Directions:
Your answer should be the records again, unchanged in wording and free of images.

Information provided:
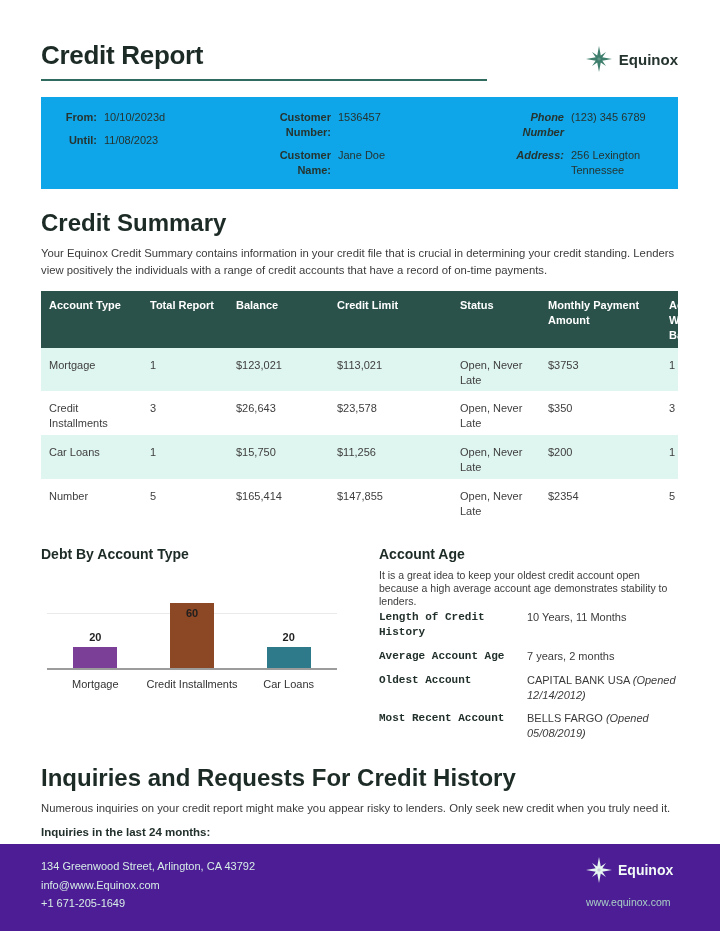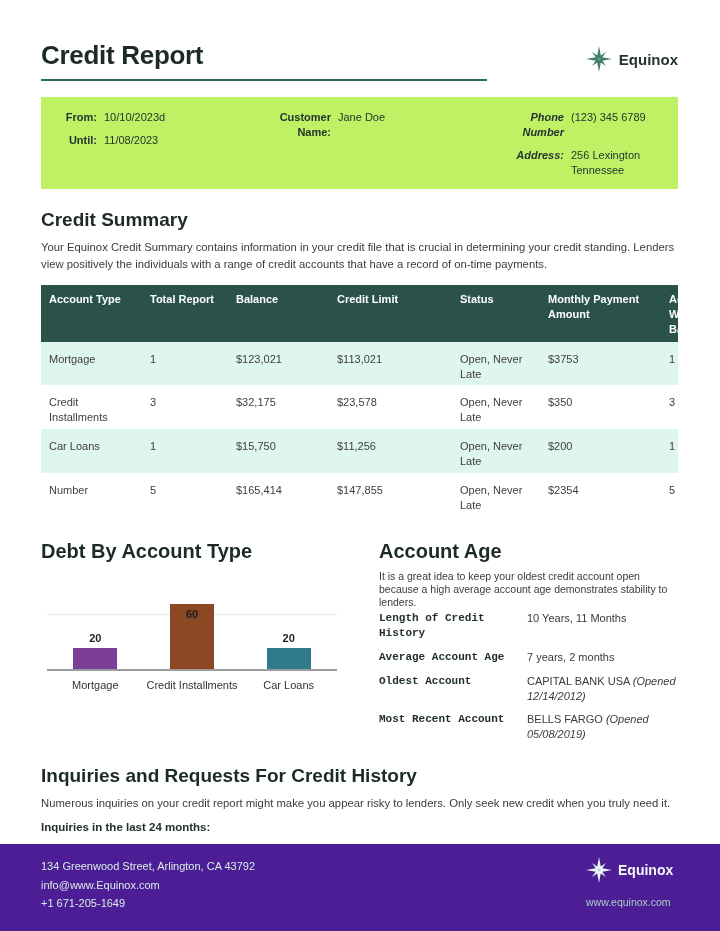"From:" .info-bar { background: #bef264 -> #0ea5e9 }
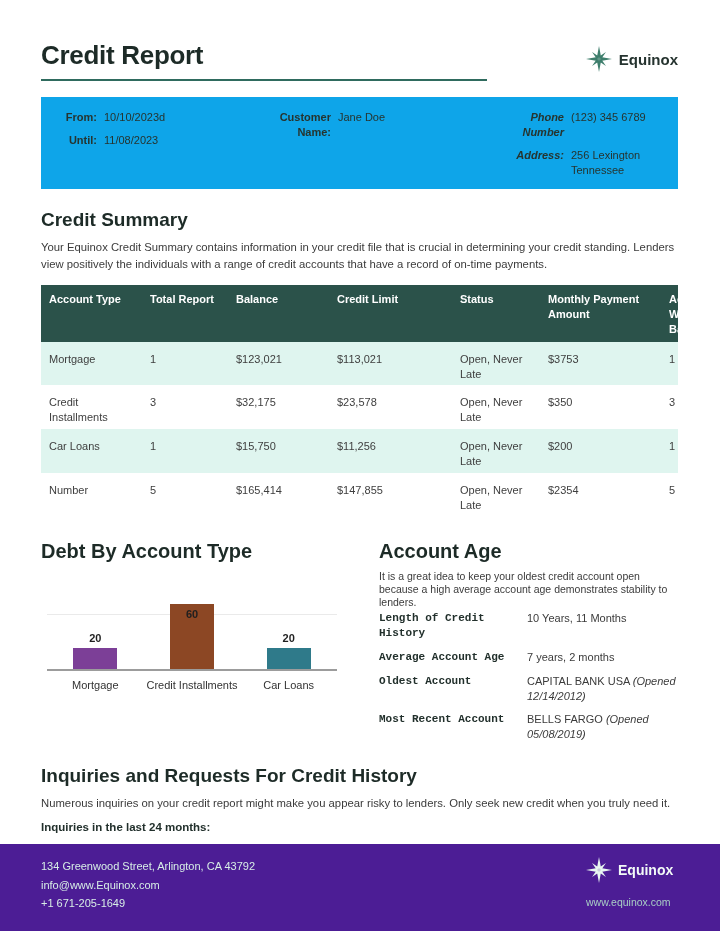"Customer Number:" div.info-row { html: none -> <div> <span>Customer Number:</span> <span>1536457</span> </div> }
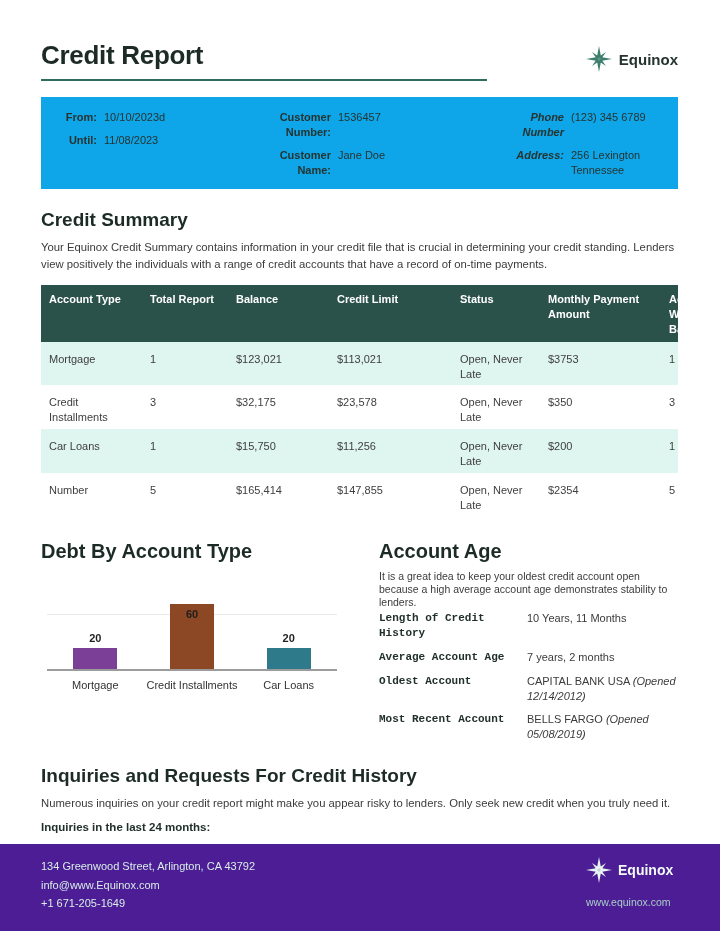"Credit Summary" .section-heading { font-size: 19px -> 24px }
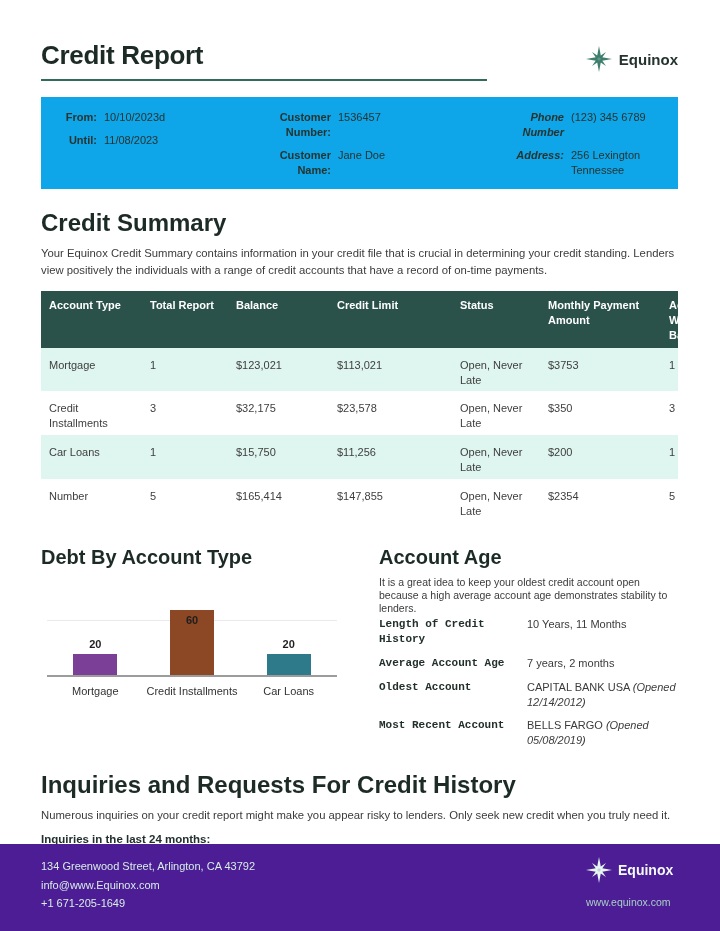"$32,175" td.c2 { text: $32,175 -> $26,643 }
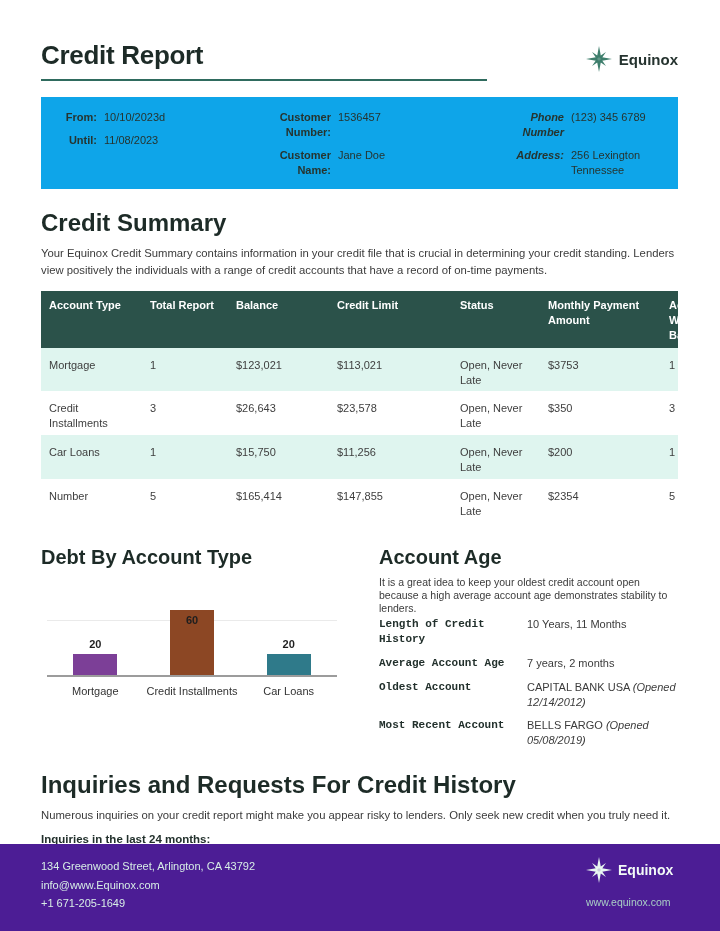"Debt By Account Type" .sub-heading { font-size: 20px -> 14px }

Solved problem:
"From:" .info-bar { background: #bef264 -> #0ea5e9 }
"Customer Number:" div.info-row { html: none -> <div> <span>Customer Number:</span> <span>1536457</span> </div> }
"Credit Summary" .section-heading { font-size: 19px -> 24px }
"$32,175" td.c2 { text: $32,175 -> $26,643 }
"Debt By Account Type" .sub-heading { font-size: 20px -> 14px }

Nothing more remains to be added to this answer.